Apple's new laptops have been generating complaints about the battery meter. The "time remaining" display has a bad habit of jumping all around and not giving the user meaningful information about how much time they can actually keep using the computer.
Getting this display right is a tricky problem, and it's a nice simple example of a situation that's common to a lot of dashboards and data visualization. The challenge is that you are trying to communicate a relatively simple and actionable message with a very complicated underlying system, where the person receiving the message isn't an expert and can't be expected to become an expert.
In the case of Apple's battery meter, the user wants to know roughly how long he can keep using the laptop before plugging in. But the complicated reality is that the laptop's power usage can vary second-to-second, and it's not always obvious what's driving the changes. You may be happily surfing the web and barely sipping the battery, but should you visit a page with a lot of animations (or worse--scripts to track your web viewing and serve you ads) that suck up the CPU, your battery usage will spike and time available will plummet.

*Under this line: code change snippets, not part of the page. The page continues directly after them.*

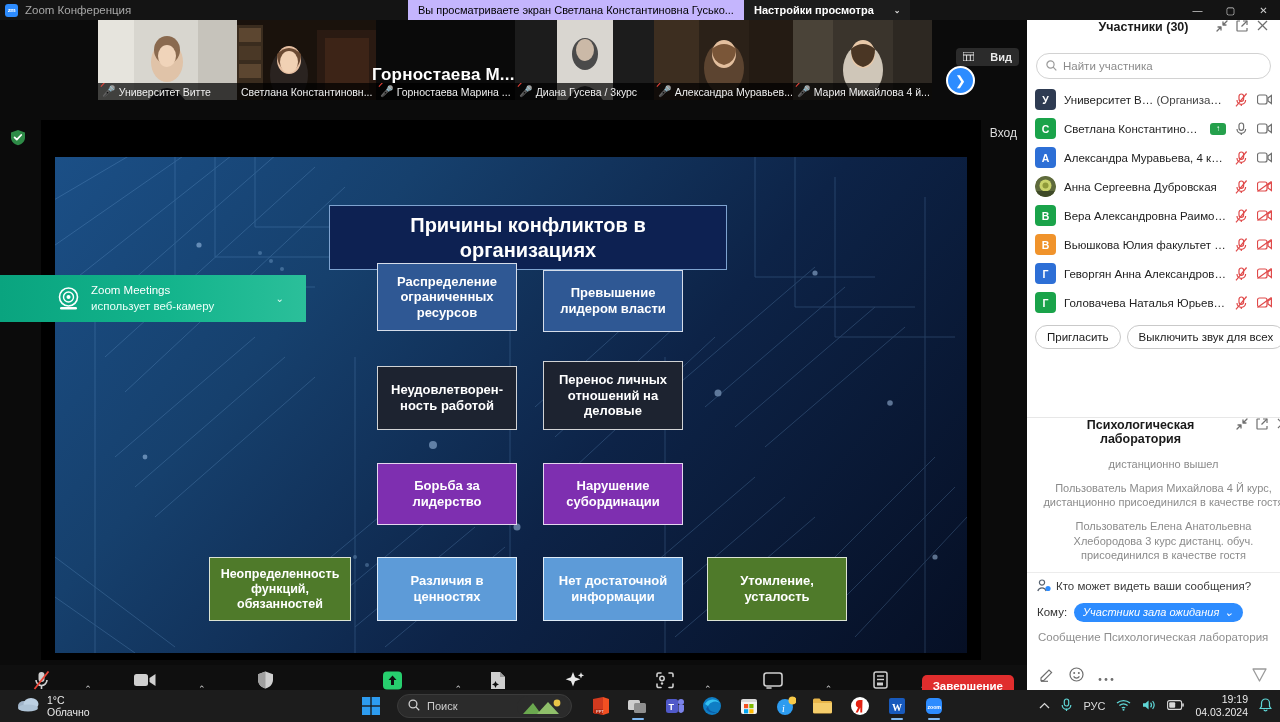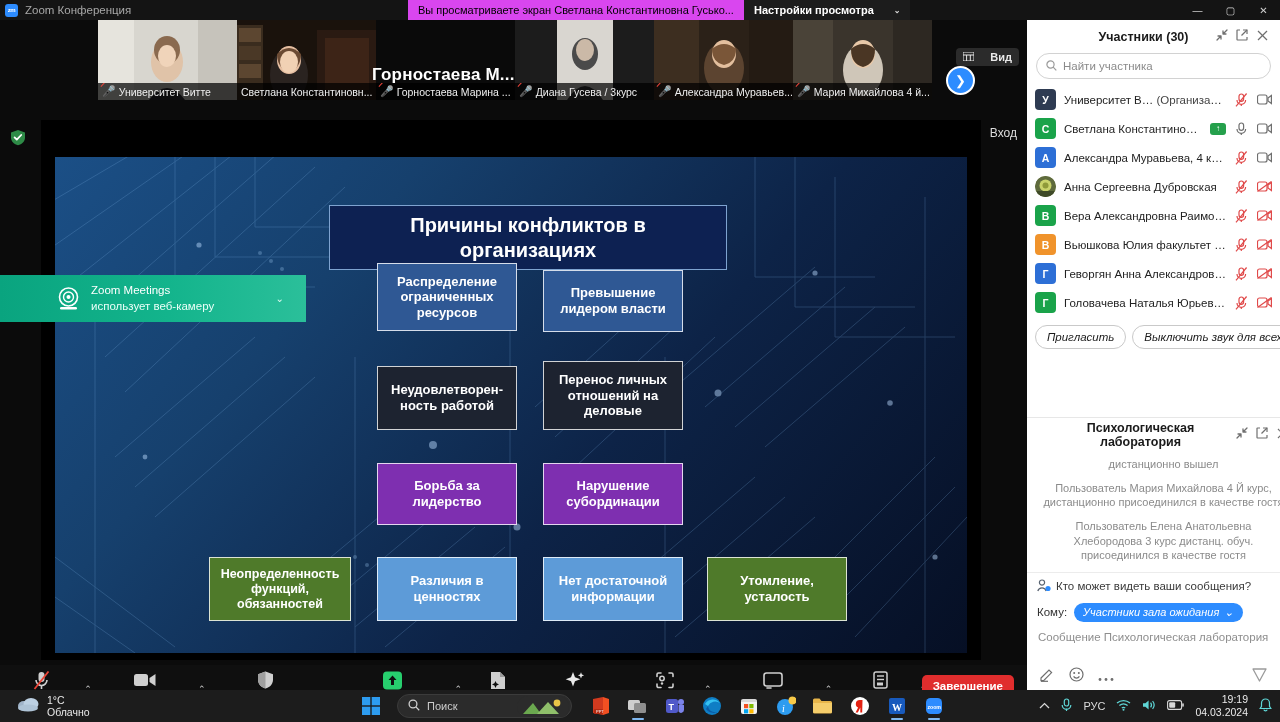"Вы просматриваете экран Светлана" .tb-green { background: #d946ef -> #c4b5fd }
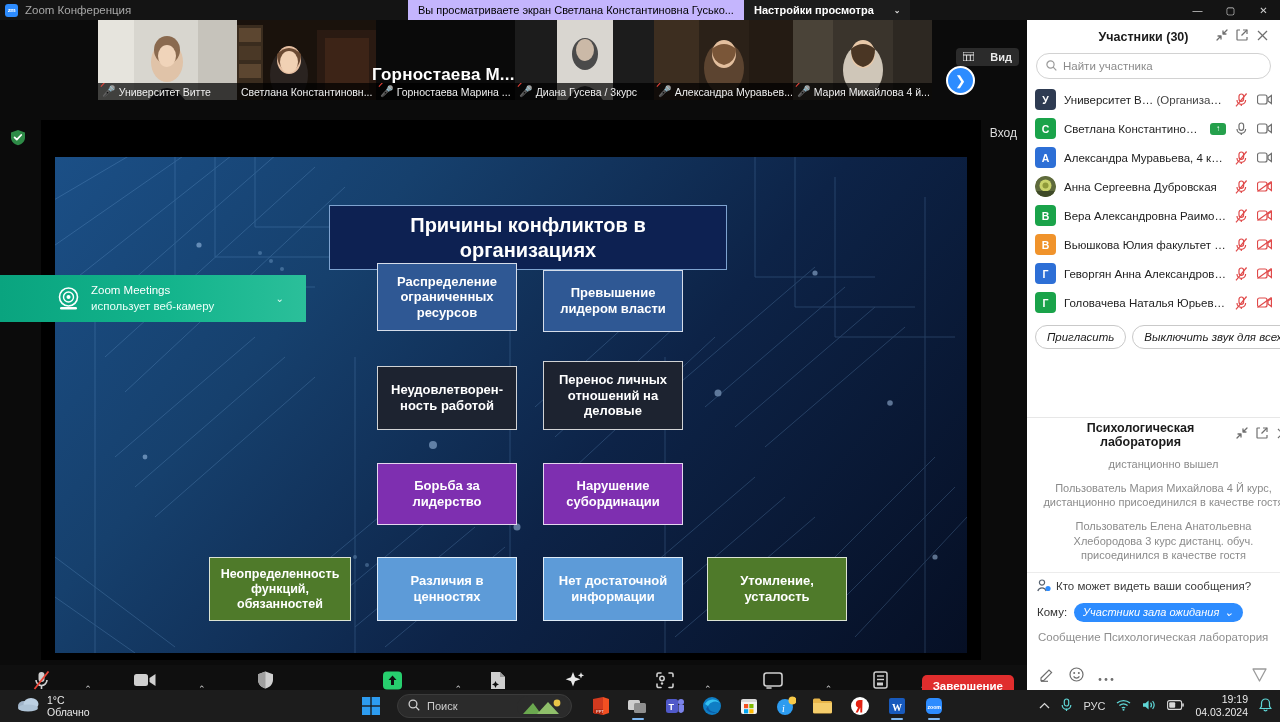"Участники (30)" .panelhead { align-items: center -> none }
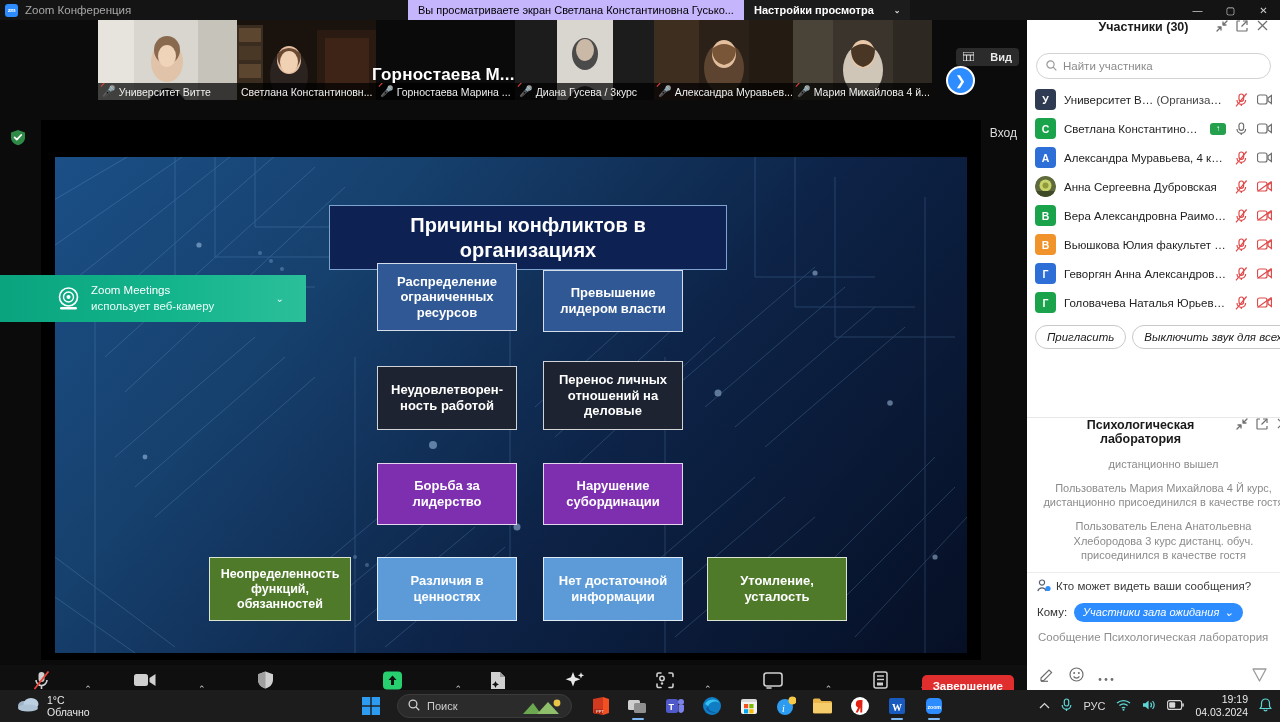"Пригласить" .pbtn { font-style: italic -> none }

Juice Analytics took a look at this problem recently, and provided some different ways to better communicate the nuances of laptop battery life. In all likelihood, none of the options will be completely satisfying to the typical user who just wants to know if he has enough battery to watch The Matrix to the end.
But just like in the business world, where leadership may want simple answers to complex questions, sometimes it does a real disservice to give people the data they think they want. The challenge is to find a simple way to communicate the data they actually need.